The task:
Find every line in the records that holds the string "columns". Copy each one.

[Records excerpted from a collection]
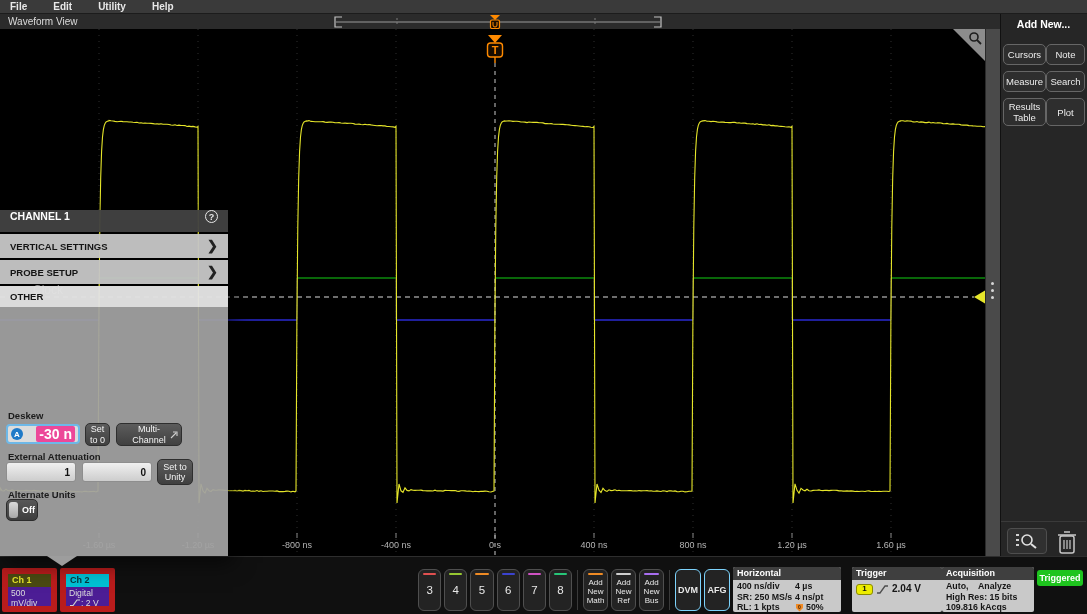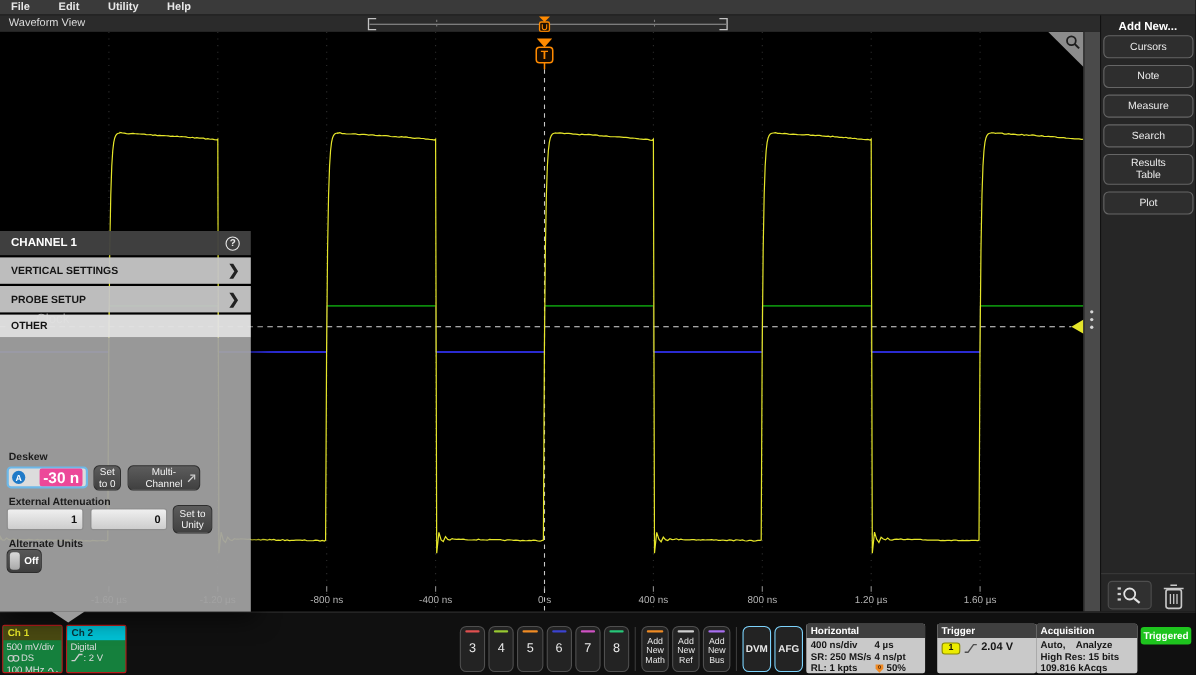--- a/index.html
+++ b/index.html
@@ -22,47 +22,47 @@
   #corner-mag{position:absolute;right:2px;top:2px}
 
   
   #divider{left:985px;top:29px;width:15px;height:527px;background:#4a4a4a;border-left:1px solid #2a2a2a}
   #divider .dots{position:absolute;left:5px;top:253px;display:flex;flex-direction:column;gap:4px}
   #divider .dots i{width:3px;height:3px;border-radius:50%;background:#d6d6d6}
 
   
   #rightpanel{left:1000px;top:14px;width:87px;height:542px;background:#262626;border-left:1px solid #111}
   #rp-title{left:1000px;top:18px;width:87px;text-align:center;font-size:10.5px;font-weight:bold;color:#fff}
-  #rp-grid{left:1003px;top:32px;width:82px;display:grid;grid-template-columns:1fr;gap:6px 0}
+  #rp-grid{left:1003px;top:44px;width:82px;display:grid;grid-template-columns:1fr 1fr;gap:6px 0}
   .rp-btn{background:#2e2e2e;border:1px solid #666;border-radius:5px;color:#ececec;font-size:9.5px;min-height:21px;display:flex;align-items:center;justify-content:center;text-align:center;white-space:pre-line;padding:2px 2px;cursor:pointer}
   #rp-sep{left:1001px;top:521px;width:85px;height:1px;background:#3a3a3a}
   #tool-zoom{left:1007px;top:528px;width:40px;height:26px;background:#303030;border:1px solid #4e4e4e;border-radius:4px;display:flex;align-items:center;justify-content:center;cursor:pointer}
 
   
   #dialog{left:0;top:210px;width:228px;height:346px;box-shadow:5px 7px 20px rgba(0,0,0,.6);z-index:5}
-  .dlg-h{height:22px;background:rgba(66,66,66,.96);color:#fff;font-size:10.5px;font-weight:bold;display:flex;align-items:center;padding:0 10px}
+  .dlg-h{height:22px;background:rgba(66,66,66,.96);color:#fff;font-size:10.5px;font-weight:bold;display:flex;padding:0 10px}
   .help-circ{margin-left:auto;width:13px;height:13px;border:1.4px solid #e8e8e8;border-radius:50%;color:#e8e8e8;font-size:9px;font-weight:bold;display:flex;align-items:center;justify-content:center}
   .dlg-row{height:24px;background:rgba(197,197,197,.96);margin-top:2px;display:flex;align-items:center;padding:0 10px;font-size:9.5px;font-weight:bold;color:#141414;cursor:pointer}
   .dlg-row .chev{margin-left:auto;font-size:13px;font-weight:bold;color:#222;line-height:10px}
   .dlg-row.open{background:rgba(226,226,226,.97);height:21px}
   .dlg-c{position:relative;background:rgba(162,162,162,.94);height:249px}
   .dlg-lab{position:absolute;font-size:9.5px;font-weight:bold;color:#1b1b1b}
   .btn-dark{position:absolute;background:linear-gradient(#5c5c5c,#404040);border:1px solid #2e2e2e;border-radius:5px;color:#f4f4f4;font-size:9px;font-weight:normal;line-height:1.15;display:flex;align-items:center;justify-content:center;text-align:center;white-space:pre-line;cursor:pointer}
   #deskew-input{position:absolute;left:6px;top:117px;width:74px;height:20px;background:#dcdcdc;border:2px solid #6db8e8;border-radius:4px;display:flex;align-items:center;padding:0 3px;cursor:text}
   .a-badge{width:12px;height:12px;border-radius:50%;background:#1f7ac8;color:#fff;font-size:8px;font-weight:bold;display:flex;align-items:center;justify-content:center}
   .sel{margin-left:auto;background:#ec4899;color:#fff;font-size:14px;font-weight:bold;padding:0 3px;border-radius:2px}
   .inp{position:absolute;background:linear-gradient(#f0f0f0,#cdcdcd);border:1px solid #8e8e8e;border-radius:3px;font-size:10px;font-weight:bold;color:#101010;display:flex;align-items:center;justify-content:flex-end;padding:0 5px;cursor:text}
   #alt-toggle{position:absolute;left:6px;top:192px;width:32px;height:22px;background:linear-gradient(#585858,#3e3e3e);border:1px solid #2c2c2c;border-radius:5px;display:flex;align-items:center;padding:2px;cursor:pointer}
   #alt-toggle .knob{width:15px;height:16px;background:linear-gradient(#dadada,#a8a8a8);border-radius:3px}
   #alt-toggle span{margin-left:4px;color:#fff;font-size:9px;font-weight:bold}
   #dlg-tail{left:47px;top:556px;width:0;height:0;border-left:15px solid transparent;border-right:15px solid transparent;border-top:10px solid rgba(162,162,162,.97);z-index:5}
 
   
   #bottombar{left:0;top:556px;width:1087px;height:58px;background:#101010;border-top:1px solid #2e2e2e}
-  .chb{position:absolute;top:568px;width:55px;height:44px;border:1px solid #b91c1c;border-radius:2px;overflow:hidden;background:#15803d;cursor:pointer}
+  .chb{position:absolute;top:568px;width:55px;height:44px;border:6px solid #b91c1c;border-radius:2px;overflow:hidden;background:#4c1d95;cursor:pointer}
   .chb-h{height:13px;font-size:9px;font-weight:bold;padding:1px 4px;line-height:11px}
   .chb-b{padding:1px 3px;font-size:8.6px;color:#dcdcdc;line-height:1.22}
   .icon-inline{display:inline-block;vertical-align:-1px}
   #btngroup{left:418px;top:567px;width:312px;height:45px;display:flex;align-items:center;gap:3px}
   .numbtn{position:relative;width:25px;height:42px;background:#232323;border:1px solid #4f4f4f;border-radius:6px;color:#e8e8e8;font-size:11.5px;display:flex;align-items:center;justify-content:center;cursor:pointer}
   .numbtn .stripe,.addbtn .stripe{position:absolute;top:3px;left:4px;right:4px;height:2.5px;border-radius:2px}
   .addbtn{position:relative;width:27px;height:42px;background:#232323;border:1px solid #4f4f4f;border-radius:6px;color:#e8e8e8;font-size:8px;line-height:1.15;display:flex;align-items:center;justify-content:center;text-align:center;white-space:pre-line;padding-top:4px;cursor:pointer}
   .grpsep{width:1px;height:40px;background:#3a3a3a;margin:0 2px}
   .fnbtn{width:28px;height:42px;background:#232323;border:1px solid #7dd3fc;border-radius:6px;color:#e8e8e8;font-size:9px;font-weight:bold;display:flex;align-items:center;justify-content:center;cursor:pointer}
   .panel{position:absolute;top:567px;height:45px;border-radius:2px;overflow:hidden;background:#c9c9c9;cursor:pointer}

Response for this exercise:
-  #rp-grid{left:1003px;top:32px;width:82px;display:grid;grid-template-columns:1fr;gap:6px 0}
+  #rp-grid{left:1003px;top:44px;width:82px;display:grid;grid-template-columns:1fr 1fr;gap:6px 0}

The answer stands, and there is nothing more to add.